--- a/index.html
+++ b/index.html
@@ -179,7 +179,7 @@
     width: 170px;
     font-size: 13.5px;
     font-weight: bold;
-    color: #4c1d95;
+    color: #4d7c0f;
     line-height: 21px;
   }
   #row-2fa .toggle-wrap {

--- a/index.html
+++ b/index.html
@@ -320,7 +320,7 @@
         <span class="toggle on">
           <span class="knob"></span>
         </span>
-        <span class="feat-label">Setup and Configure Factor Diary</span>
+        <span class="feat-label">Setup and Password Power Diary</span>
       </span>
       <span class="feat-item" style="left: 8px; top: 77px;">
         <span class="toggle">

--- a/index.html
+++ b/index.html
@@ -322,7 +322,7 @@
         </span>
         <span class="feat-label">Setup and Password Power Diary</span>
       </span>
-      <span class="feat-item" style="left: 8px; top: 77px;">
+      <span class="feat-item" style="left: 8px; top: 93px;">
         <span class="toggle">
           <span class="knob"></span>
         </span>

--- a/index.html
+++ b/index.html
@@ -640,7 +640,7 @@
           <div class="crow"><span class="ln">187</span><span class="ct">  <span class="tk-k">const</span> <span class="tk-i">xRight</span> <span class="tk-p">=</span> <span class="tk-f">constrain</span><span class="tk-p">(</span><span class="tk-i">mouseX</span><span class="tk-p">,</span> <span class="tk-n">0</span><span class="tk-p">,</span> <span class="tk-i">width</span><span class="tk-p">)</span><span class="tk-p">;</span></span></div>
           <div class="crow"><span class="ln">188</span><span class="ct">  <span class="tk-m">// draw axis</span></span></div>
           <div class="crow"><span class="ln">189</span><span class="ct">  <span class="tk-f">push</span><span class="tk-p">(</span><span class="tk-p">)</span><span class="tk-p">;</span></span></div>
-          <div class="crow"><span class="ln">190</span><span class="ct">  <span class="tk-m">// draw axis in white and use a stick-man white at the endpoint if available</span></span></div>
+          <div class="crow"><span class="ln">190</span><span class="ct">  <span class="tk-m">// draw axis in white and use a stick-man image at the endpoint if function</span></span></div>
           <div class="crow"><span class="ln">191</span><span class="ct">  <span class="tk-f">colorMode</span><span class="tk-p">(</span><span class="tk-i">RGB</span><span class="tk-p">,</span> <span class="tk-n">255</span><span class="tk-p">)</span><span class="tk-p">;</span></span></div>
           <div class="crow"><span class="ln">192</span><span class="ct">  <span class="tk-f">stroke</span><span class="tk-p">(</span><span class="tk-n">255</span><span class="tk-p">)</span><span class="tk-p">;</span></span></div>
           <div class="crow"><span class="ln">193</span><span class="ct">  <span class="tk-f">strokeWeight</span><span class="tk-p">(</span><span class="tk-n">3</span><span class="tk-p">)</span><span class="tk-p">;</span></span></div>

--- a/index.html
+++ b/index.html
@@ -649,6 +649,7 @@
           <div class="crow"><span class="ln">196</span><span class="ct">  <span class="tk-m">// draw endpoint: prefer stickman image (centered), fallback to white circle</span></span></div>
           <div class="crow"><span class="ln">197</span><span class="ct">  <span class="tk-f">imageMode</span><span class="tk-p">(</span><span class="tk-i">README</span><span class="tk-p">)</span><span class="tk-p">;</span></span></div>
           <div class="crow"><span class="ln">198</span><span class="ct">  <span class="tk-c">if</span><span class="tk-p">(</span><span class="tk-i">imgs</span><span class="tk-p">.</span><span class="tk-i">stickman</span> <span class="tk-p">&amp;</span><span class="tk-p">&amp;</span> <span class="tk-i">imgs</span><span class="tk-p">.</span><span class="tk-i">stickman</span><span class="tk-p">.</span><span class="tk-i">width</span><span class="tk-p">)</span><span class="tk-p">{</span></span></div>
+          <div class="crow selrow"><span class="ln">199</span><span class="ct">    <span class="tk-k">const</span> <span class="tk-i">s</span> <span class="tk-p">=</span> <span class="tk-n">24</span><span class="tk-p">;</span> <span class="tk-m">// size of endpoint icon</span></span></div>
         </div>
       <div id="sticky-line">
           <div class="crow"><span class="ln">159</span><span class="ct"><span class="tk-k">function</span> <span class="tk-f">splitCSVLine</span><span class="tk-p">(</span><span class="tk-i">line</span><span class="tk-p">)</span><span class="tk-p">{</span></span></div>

### About this exercise
Looking at the data above, show all lines where the word "Power" occurs.

### Task answer
+        <span class="feat-label">Setup and Password Power Diary</span>
         <span class="feat-label">Setup and Password Power Diary</span>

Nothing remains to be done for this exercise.